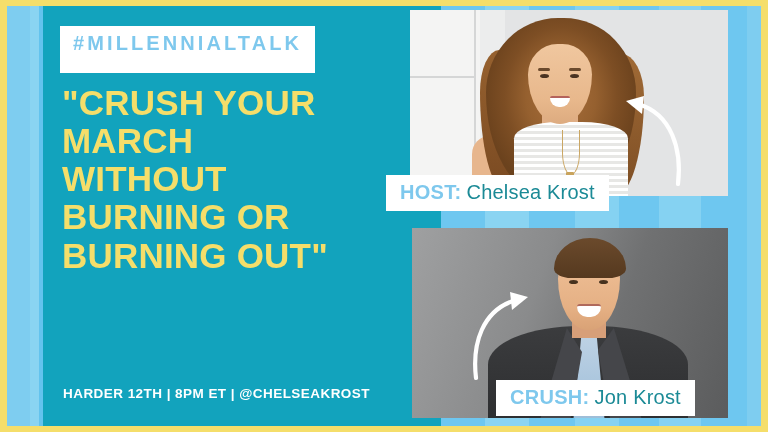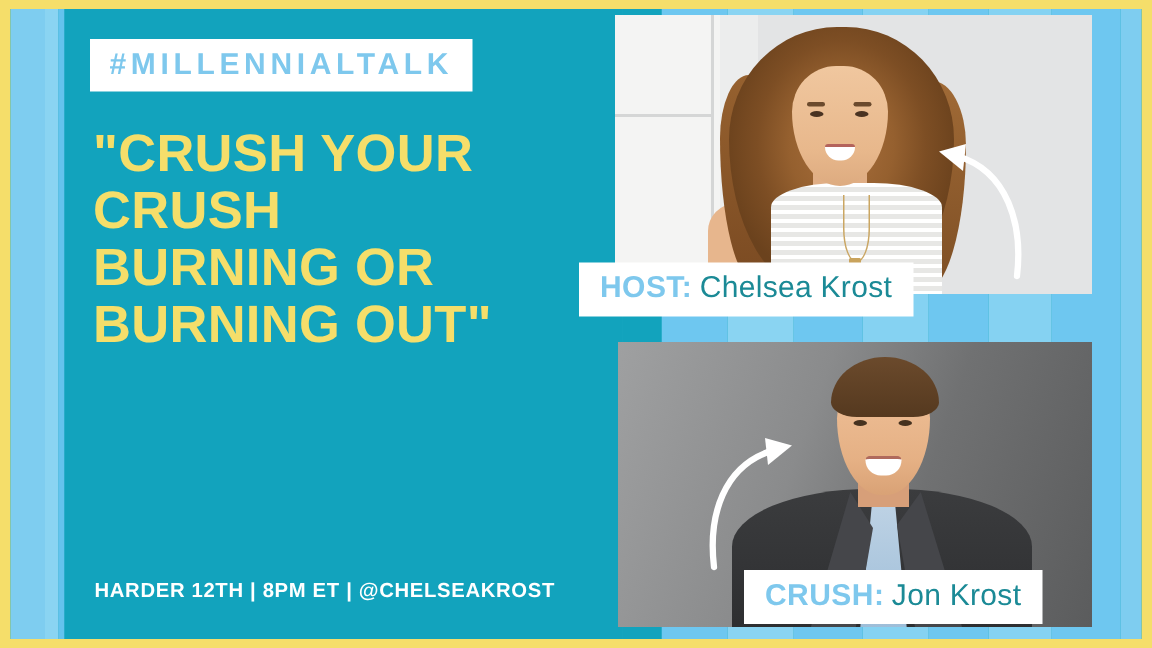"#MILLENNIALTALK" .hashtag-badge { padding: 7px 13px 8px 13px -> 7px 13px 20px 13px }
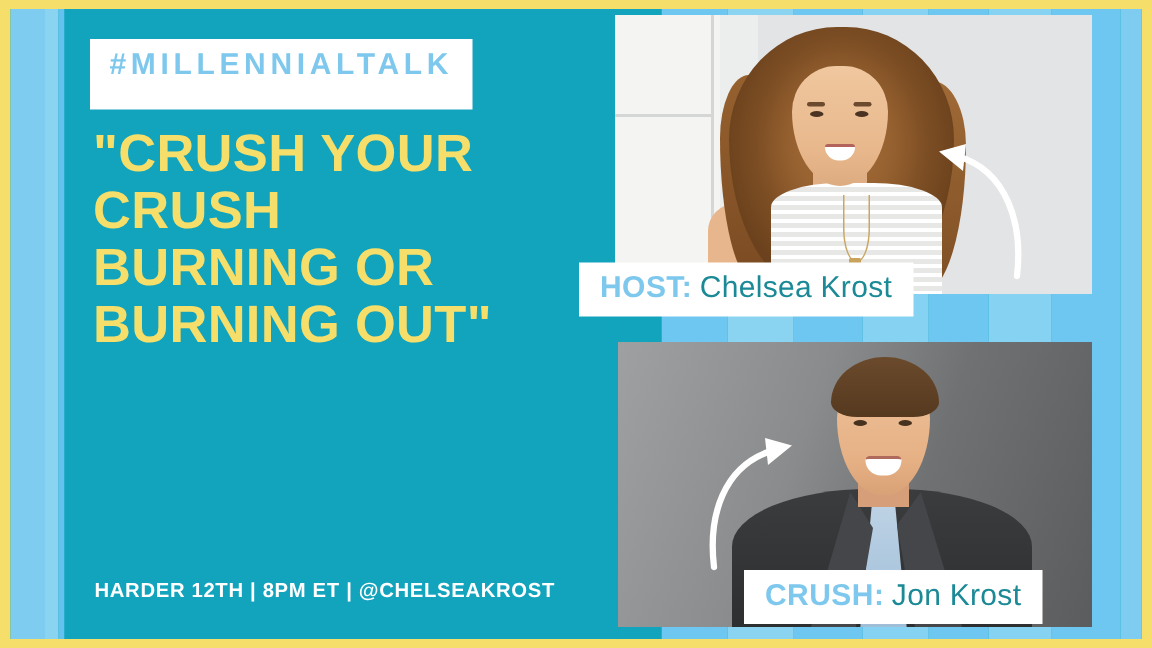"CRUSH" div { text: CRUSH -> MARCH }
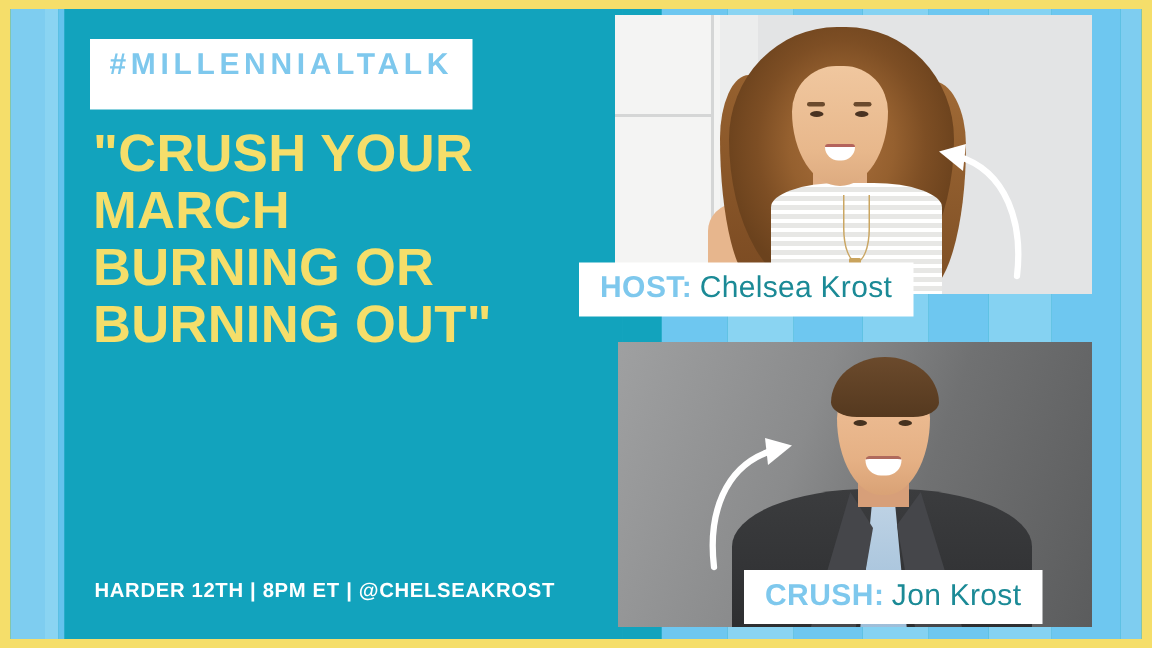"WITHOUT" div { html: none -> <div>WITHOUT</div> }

----------

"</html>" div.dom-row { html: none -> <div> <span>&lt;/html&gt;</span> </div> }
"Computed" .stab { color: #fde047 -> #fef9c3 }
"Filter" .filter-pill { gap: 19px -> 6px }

----------

- [What is needed]: Only one part of the material above is wanted: the lines from the one with "padding: 7px 13px" up to and including the one with "none -> <div>WITHOUT</div>". Please copy them exactly, pictures left out.

- [Task solution]:
"#MILLENNIALTALK" .hashtag-badge { padding: 7px 13px 8px 13px -> 7px 13px 20px 13px }
"CRUSH" div { text: CRUSH -> MARCH }
"WITHOUT" div { html: none -> <div>WITHOUT</div> }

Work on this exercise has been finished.